Ma il percorso non è così agevole. La migrazione delle informazioni richiede una “bonifica” che le PA, soprattutto quelle più grandi, temono di non completare in un anno. Come dimostra Torino che dovrebbe passare su Anpr entro la primavera. Da anni la città sta lavorando su migliaia di dati con il solo scopo di pulirli: ci sono errori negli indirizzi di residenza, dati duplicati, mancanza di un secondo nome, indirizzi che compaiono anche 4/5 volte perché per le vie con i nomi di persona vengono invertiti il nome e il cognome o appaiono appuntati. Stando quanto dicono dal Comune a CorCom “forse solo tra un anno e mezzo potremmo vedere i risultati”. Ostacoli che svuotano anche le casse: i Comuni stanno utilizzando le proprie risorse per il processo di ripulitura dei dati visto che il progetto è a invarianza di spesa.
A preoccupare anche l’assistenza e la manutenzione del software. Su questo fronte si stanno scontando i ritardi di Sogei che non ha ancora realizzato la web application con il risultato che le PA dovranno rimediare utilizzando – a pagamento – i web service degli attiali fornitori IT.
Secondo le stime di Netics il giro d’affari dei software applicativi dell’Anpr si aggira intorno ai 18-20 milioni di euro annui il giro d’affari. “La maggiore efficienza della macchina pubblica – spiega Sandro Golzio, direttore dei Sistemi informativi del Comune di Torino – si realizzerà solo con una visione d’insieme del sistema: l’Anagrafe è, infatti, il tassello di un puzzle nella riforma tecnologica che deve passare per i sistemi di concessione e gestione delle identità digitali, il documento digitale unico, la firma elettronica e il domicilio digitale. Progetti ancora al palo”.

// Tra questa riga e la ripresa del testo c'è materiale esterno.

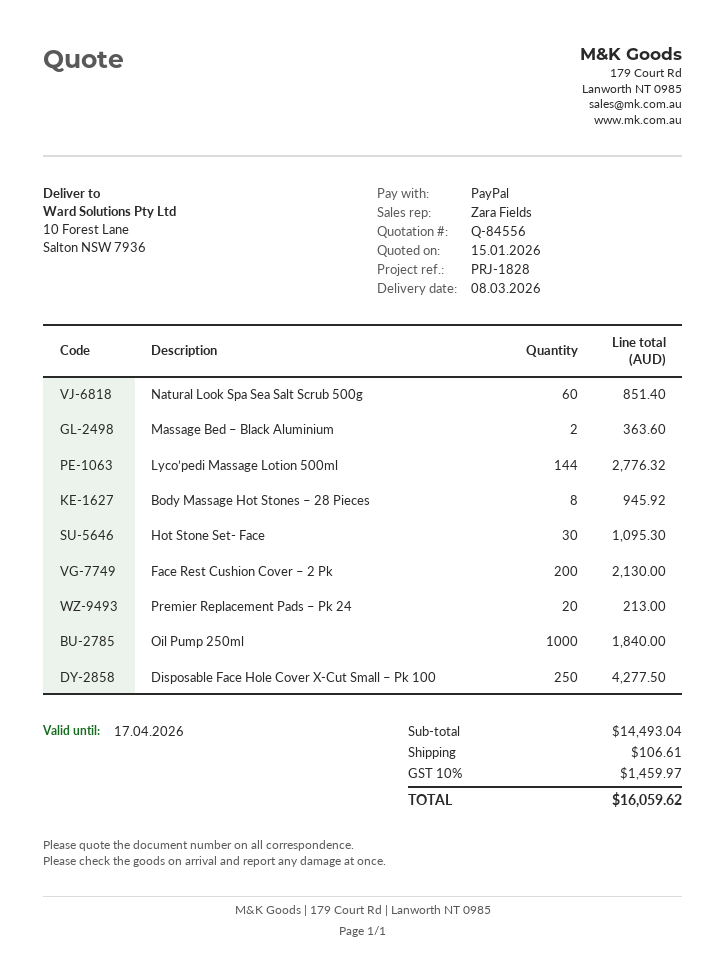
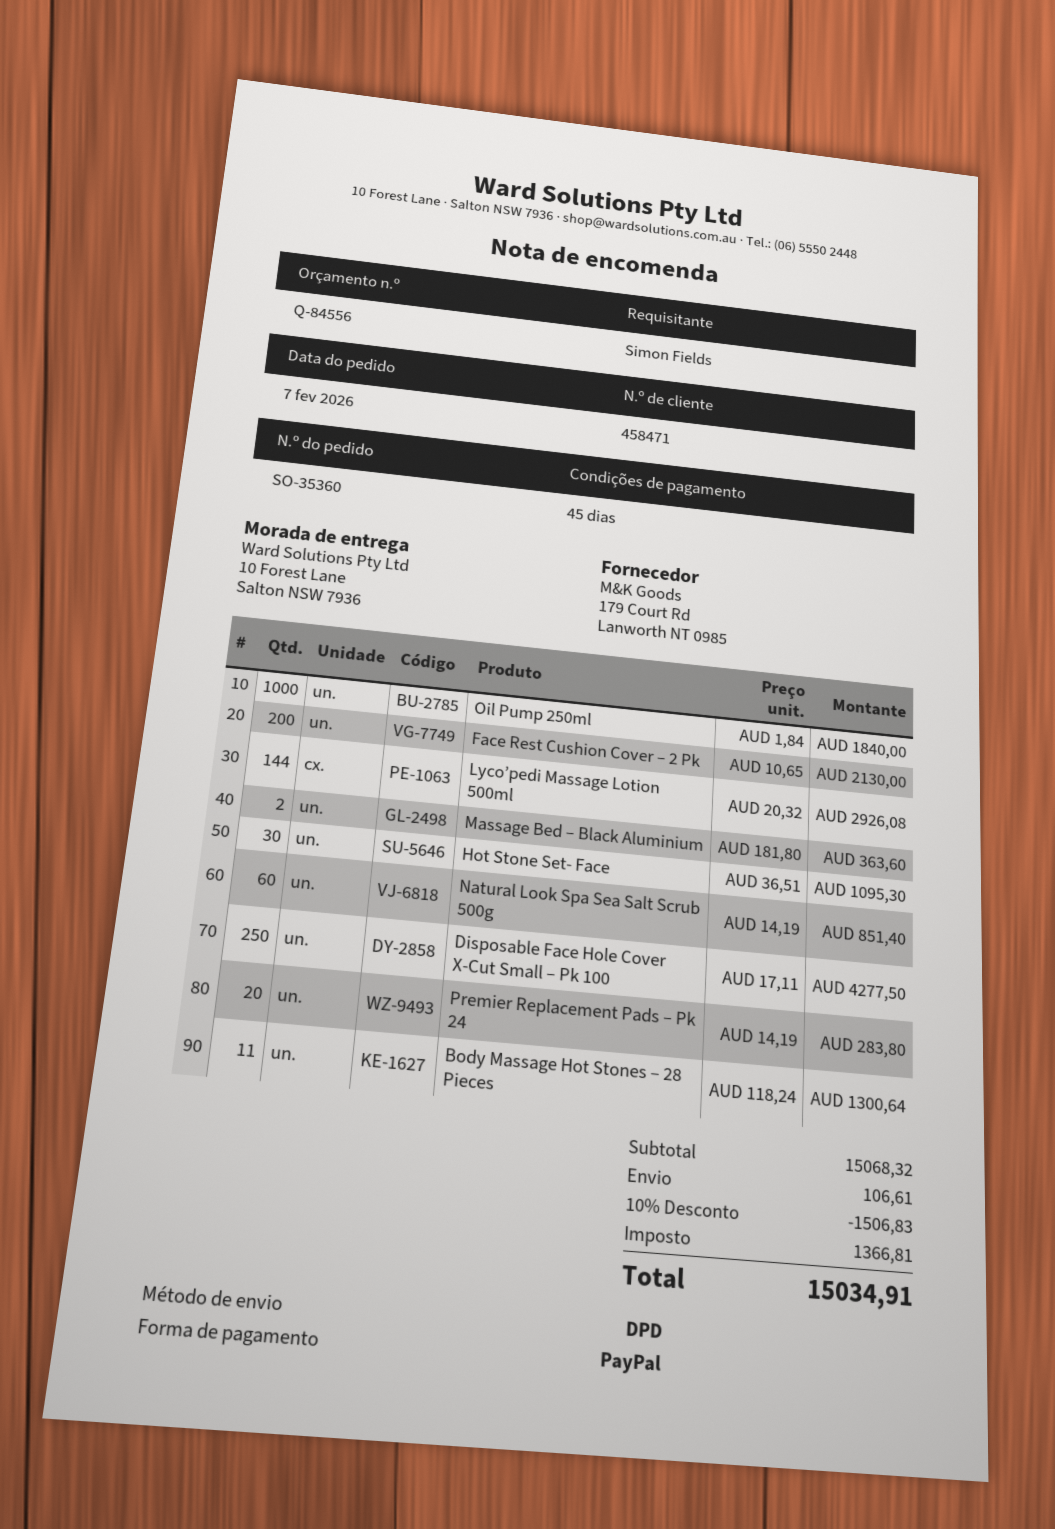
Lyco’pedi Massage Lotion 500ml: 144 for 2776.32 -> 144 for 2926.08
Body Massage Hot Stones – 28 Pieces: 8 for 945.92 -> 11 for 1300.64
Premier Replacement Pads – Pk 24: 20 for 213.00 -> 20 for 283.80
subtotal: 14493.04 -> 15068.32
discount: none -> 10% = 1506.83
tax: 1459.97 -> 1366.81
total: 16059.62 -> 15034.91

Ma c’è un modo per accelerare e superare gli ostacoli che rischiano di bloccare l’Anagrafe? Secondo Paolo Colli Franzone, responsabile scientifico degli Osservatori di Netics, sì: “Il governo potrebbe dire ai Comuni: io sosterrò economicamente la migrazione ad Anpr, che però dovrà in sei mesi. Questa accelerazione avvantaggerebbe anche i provider di Spid che sarebbero più tranquilli se sapessero di poter rilasciare pin avendo alle spalle un’anagrafe forte e ben strutturata”.